Last month in Chavez v. State, the Nevada Supreme Court clarified its position on the 2004 U.S. Supreme Court case Crawford v. Washington, which held that the Sixth Amendment confrontation clause bars “admission of testimonial statements of a witness who did not appear at trial unless he was unavailable to testify, and the defendant had had a prior opportunity for cross-examination.”
In Chavez, the defendant Chavez was charged with sexual assault on a minor in Nevada for allegedly having sexual relations with his daughter, D.C. D.C. had testified at the preliminary hearing, during which Chavez subjected her to extensive cross-examination. However, D.C. passed away before she could appear at Chavez's actual trial, so the judge, in accordance with Crawford, allowed D.C.'s preliminary hearing testimony to come in as evidence.
After Chavez was convicted of sexual assault on a minor in Nevada, he appealed to the Nevada Supreme Court on several grounds, including the Sixth Amendment.

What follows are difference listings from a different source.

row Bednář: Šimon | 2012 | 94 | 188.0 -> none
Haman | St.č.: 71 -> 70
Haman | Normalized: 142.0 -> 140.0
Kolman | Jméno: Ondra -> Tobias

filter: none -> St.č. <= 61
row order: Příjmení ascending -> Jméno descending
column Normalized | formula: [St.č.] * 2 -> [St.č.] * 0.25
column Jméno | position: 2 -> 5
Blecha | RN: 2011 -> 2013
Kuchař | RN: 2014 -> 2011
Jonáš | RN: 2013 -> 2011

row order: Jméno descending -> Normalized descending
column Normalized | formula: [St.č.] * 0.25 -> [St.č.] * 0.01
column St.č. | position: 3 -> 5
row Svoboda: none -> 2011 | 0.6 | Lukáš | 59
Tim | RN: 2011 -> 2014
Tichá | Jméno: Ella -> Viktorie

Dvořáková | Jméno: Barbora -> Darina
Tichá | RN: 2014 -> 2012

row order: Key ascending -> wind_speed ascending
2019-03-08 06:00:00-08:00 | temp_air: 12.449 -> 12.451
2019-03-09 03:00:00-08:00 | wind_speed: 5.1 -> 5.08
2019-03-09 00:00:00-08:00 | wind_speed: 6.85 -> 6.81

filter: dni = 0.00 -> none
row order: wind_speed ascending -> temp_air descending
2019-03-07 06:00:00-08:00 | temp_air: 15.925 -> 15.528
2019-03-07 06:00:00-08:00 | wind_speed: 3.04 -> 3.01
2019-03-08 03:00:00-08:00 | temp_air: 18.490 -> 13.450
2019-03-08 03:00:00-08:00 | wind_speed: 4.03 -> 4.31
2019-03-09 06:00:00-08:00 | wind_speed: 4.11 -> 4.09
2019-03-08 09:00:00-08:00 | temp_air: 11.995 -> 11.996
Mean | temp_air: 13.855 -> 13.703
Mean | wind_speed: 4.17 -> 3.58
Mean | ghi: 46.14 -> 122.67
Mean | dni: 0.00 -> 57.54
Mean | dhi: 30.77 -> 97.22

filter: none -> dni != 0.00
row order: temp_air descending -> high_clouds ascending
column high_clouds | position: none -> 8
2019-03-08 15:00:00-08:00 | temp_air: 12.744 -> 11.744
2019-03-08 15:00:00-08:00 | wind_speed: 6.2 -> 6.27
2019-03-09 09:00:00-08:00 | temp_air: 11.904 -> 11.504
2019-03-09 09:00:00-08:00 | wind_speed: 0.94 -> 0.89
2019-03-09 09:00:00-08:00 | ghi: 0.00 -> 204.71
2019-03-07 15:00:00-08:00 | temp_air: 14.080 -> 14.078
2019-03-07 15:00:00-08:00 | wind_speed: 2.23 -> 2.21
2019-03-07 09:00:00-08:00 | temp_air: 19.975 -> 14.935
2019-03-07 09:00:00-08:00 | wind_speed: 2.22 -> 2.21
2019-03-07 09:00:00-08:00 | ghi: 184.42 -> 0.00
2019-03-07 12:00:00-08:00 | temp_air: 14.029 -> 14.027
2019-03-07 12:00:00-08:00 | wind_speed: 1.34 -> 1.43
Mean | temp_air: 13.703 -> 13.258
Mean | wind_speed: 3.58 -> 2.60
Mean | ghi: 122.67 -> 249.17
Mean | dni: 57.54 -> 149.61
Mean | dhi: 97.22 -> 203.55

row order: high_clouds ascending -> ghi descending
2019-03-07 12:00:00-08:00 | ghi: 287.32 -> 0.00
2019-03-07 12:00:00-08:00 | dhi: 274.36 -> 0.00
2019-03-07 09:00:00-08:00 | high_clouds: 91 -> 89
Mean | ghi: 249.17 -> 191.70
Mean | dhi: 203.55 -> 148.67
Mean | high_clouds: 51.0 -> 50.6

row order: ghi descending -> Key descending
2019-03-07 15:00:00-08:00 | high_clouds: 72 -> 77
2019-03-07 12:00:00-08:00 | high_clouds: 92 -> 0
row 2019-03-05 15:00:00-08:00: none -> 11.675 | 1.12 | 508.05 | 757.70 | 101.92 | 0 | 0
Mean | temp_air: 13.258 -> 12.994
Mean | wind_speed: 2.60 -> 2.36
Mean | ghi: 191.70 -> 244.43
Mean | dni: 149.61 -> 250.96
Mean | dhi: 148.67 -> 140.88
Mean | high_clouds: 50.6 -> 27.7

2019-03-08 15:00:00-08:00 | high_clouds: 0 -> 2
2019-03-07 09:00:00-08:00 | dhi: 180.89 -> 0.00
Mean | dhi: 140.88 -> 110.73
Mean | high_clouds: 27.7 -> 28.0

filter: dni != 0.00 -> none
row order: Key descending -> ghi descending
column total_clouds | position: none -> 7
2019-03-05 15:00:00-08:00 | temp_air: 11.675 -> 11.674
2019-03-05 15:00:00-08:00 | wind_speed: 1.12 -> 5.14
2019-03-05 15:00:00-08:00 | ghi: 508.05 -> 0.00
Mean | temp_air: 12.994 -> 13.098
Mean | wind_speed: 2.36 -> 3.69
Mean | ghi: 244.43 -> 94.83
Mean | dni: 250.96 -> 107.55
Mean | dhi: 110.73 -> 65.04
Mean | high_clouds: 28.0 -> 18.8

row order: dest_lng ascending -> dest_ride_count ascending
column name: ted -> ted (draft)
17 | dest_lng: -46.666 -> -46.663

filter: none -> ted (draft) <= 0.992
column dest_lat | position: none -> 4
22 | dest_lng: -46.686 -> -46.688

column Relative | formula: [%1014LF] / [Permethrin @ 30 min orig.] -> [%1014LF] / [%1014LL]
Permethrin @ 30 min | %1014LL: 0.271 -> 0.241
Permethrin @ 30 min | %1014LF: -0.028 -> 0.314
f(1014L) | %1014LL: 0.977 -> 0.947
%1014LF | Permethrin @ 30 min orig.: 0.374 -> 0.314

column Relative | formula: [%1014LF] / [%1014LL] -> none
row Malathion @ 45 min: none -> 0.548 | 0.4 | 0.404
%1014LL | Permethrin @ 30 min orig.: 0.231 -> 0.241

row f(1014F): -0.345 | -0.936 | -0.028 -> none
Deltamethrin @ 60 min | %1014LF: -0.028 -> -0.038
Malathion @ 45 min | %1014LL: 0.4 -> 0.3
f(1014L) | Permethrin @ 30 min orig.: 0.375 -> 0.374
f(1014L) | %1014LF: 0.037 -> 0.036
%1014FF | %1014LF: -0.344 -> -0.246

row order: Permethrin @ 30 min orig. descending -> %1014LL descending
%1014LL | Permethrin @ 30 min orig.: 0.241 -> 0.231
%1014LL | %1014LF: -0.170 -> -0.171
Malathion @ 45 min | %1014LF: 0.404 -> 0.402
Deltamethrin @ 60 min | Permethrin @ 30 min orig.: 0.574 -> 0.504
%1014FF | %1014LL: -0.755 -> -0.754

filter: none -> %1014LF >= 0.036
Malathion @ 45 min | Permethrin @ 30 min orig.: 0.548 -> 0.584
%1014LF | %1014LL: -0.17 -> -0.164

In affirming the verdict, the Nevada Supreme Court explained that preliminary hearing testimony can “afford a defendant an opportunity for effective cross-examination.” However, whether the preliminary hearing actually does provide that opportunity is something the Court will determine on a case-by-case basis. In Chavez, the breadth of D.C.'s testimony and Chavez's cross-examination and the fact discovery was nearly complete by the preliminary hearing rendered her testimony admissible in line with Crawford and the Confrontation Clause.